[Start of section]
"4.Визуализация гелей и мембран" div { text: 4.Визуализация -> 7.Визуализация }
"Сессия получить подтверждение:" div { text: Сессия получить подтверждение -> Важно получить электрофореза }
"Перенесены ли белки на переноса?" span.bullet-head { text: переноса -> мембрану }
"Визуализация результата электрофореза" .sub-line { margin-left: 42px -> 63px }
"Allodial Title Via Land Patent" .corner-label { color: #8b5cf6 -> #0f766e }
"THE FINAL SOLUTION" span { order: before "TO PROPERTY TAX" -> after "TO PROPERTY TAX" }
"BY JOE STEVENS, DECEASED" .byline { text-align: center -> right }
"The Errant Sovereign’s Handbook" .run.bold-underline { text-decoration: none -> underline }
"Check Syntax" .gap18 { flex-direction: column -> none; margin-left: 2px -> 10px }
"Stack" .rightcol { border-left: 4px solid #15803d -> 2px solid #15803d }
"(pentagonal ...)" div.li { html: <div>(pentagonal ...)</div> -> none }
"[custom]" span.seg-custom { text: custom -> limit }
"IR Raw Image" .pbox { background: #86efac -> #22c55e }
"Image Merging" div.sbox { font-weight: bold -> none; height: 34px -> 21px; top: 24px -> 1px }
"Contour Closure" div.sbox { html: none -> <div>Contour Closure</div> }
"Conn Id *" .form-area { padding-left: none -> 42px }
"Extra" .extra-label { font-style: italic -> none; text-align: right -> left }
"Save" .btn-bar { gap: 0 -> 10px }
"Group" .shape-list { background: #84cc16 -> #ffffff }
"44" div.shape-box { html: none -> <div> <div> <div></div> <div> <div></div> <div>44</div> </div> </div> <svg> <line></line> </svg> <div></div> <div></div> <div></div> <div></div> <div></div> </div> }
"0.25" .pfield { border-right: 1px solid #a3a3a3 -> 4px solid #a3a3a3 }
[End of section]
PROBLEM DETAILS —
Exactly reproduce the lines of the entries above, from the one containing "-> <div> <div>" to the very last, and no others.

SOLUTION TO THIS TASK —
"44" div.shape-box { html: none -> <div> <div> <div></div> <div> <div></div> <div>44</div> </div> </div> <svg> <line></line> </svg> <div></div> <div></div> <div></div> <div></div> <div></div> </div> }
"0.25" .pfield { border-right: 1px solid #a3a3a3 -> 4px solid #a3a3a3 }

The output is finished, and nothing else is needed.